__Records supplied__:

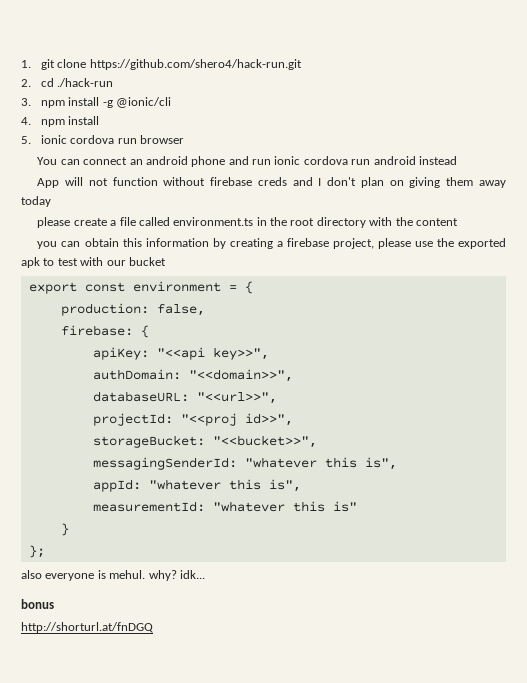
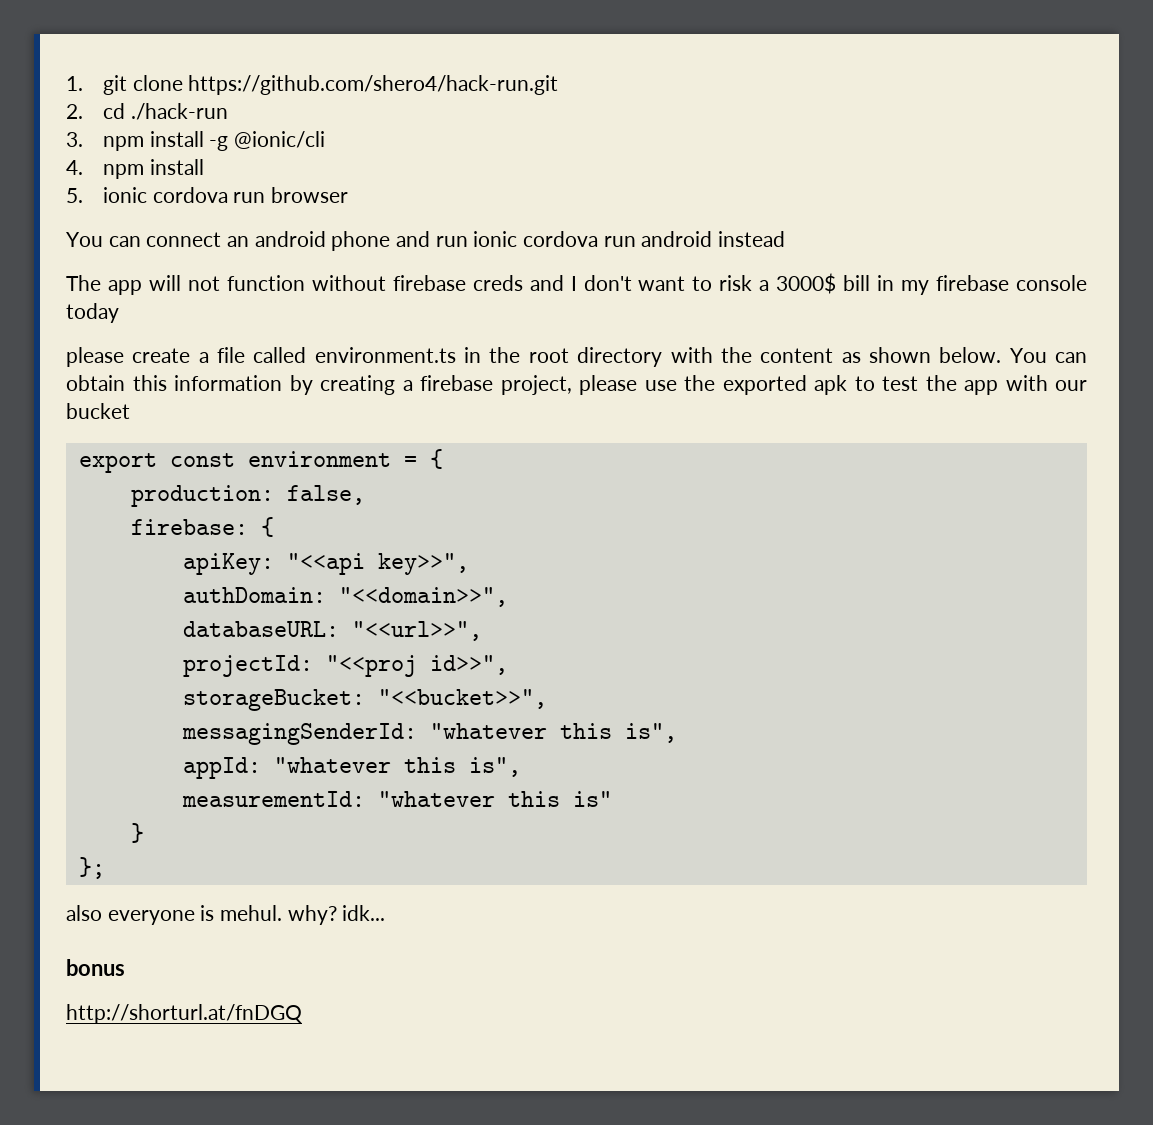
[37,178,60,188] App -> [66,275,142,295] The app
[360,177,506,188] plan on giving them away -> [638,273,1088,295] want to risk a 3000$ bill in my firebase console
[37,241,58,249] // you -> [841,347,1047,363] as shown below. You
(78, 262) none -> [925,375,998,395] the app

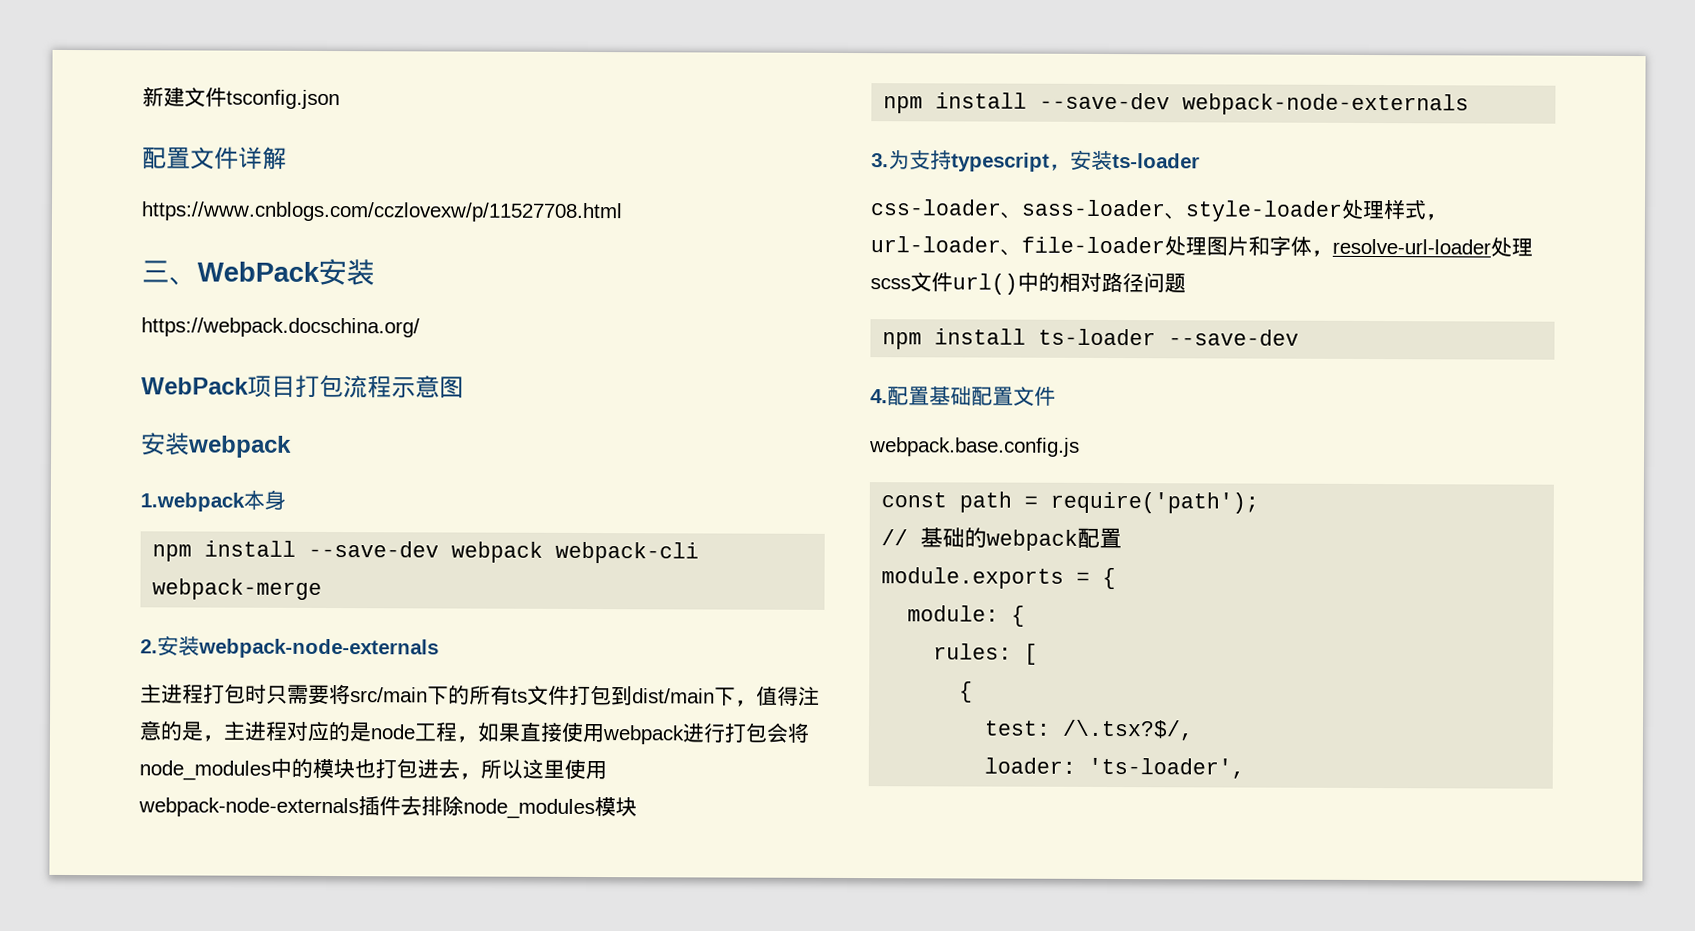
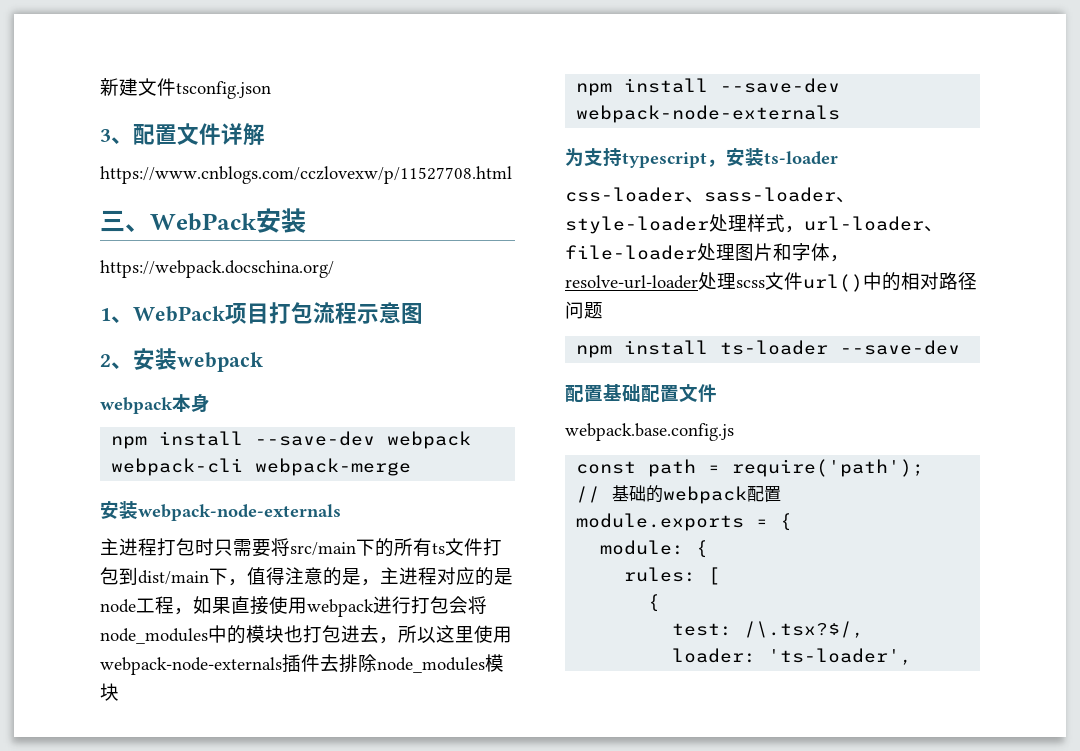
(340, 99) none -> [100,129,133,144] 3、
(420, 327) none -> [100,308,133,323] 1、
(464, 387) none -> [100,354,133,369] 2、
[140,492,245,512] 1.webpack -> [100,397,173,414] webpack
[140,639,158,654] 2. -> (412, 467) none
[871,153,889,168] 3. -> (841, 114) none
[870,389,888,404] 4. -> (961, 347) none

__Your instructions__: Give the records again exactly, minus the pictures.

__Answer for the task__:
[37,178,60,188] App -> [66,275,142,295] The app
[360,177,506,188] plan on giving them away -> [638,273,1088,295] want to risk a 3000$ bill in my firebase console
[37,241,58,249] // you -> [841,347,1047,363] as shown below. You
(78, 262) none -> [925,375,998,395] the app

(340, 99) none -> [100,129,133,144] 3、
(420, 327) none -> [100,308,133,323] 1、
(464, 387) none -> [100,354,133,369] 2、
[140,492,245,512] 1.webpack -> [100,397,173,414] webpack
[140,639,158,654] 2. -> (412, 467) none
[871,153,889,168] 3. -> (841, 114) none
[870,389,888,404] 4. -> (961, 347) none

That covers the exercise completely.